This chapter details the cytofluorometric techniques employed to assess levels of active (apoptosis) and passive (necrotic) cell death in untreated and contaminant-treated fish thymocytes. The thymus is believed to be a central component of hematopoiesis and immune function in teleosts (Abelli et al., 1996). Hence, chemically-elicited adverse effects to the thymus may result in immunomodulation and organ dysfunction. However, it is not well documented that environmental contaminants induce apoptosis, or programmed cell death.
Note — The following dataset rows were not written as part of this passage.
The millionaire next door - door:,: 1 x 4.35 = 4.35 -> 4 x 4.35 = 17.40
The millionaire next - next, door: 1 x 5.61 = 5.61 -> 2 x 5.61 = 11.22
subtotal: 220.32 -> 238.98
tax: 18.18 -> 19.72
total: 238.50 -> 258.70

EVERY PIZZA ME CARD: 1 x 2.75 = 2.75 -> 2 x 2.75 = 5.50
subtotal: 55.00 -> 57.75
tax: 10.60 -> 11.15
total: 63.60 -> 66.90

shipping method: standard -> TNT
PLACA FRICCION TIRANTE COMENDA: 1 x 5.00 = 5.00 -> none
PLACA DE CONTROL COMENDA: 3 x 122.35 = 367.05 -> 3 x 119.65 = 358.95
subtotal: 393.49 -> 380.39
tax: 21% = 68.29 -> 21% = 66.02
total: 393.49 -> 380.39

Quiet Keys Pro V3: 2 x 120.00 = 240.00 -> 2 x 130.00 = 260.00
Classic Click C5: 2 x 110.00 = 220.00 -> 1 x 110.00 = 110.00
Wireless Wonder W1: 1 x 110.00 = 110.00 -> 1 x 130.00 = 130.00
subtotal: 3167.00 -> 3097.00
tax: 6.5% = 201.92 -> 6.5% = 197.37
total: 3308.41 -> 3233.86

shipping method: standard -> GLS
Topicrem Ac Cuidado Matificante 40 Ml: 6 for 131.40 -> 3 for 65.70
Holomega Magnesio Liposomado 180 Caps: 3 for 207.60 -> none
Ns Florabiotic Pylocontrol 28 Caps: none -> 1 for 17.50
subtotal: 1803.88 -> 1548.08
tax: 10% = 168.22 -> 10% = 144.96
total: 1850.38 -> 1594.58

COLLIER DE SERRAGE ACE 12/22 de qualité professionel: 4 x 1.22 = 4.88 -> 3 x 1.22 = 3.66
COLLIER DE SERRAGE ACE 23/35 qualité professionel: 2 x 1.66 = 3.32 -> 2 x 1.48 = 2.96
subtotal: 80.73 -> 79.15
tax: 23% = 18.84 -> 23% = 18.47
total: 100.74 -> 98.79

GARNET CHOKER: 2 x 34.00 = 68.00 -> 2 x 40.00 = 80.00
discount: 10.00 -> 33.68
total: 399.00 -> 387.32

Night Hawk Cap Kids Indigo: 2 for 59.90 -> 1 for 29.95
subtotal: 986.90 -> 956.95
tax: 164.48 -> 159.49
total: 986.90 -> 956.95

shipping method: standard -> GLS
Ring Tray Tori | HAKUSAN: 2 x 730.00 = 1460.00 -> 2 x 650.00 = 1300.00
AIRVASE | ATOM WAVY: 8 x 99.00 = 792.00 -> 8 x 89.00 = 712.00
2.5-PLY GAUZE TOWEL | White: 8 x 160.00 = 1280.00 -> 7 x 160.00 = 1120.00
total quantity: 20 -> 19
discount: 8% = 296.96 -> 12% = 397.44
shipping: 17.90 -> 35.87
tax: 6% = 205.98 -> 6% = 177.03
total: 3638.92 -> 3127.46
There is some evidence suggesting that low level exposure to waterborne contaminants can specifically induce cell death in the olfactory epithelium of rainbow trout (Julliard et al., 1996). Presently, only limited information is available in the literature regarding apoptotic death in piscine immune cells (Alford et al., 1994; Greenlee et al., 1991).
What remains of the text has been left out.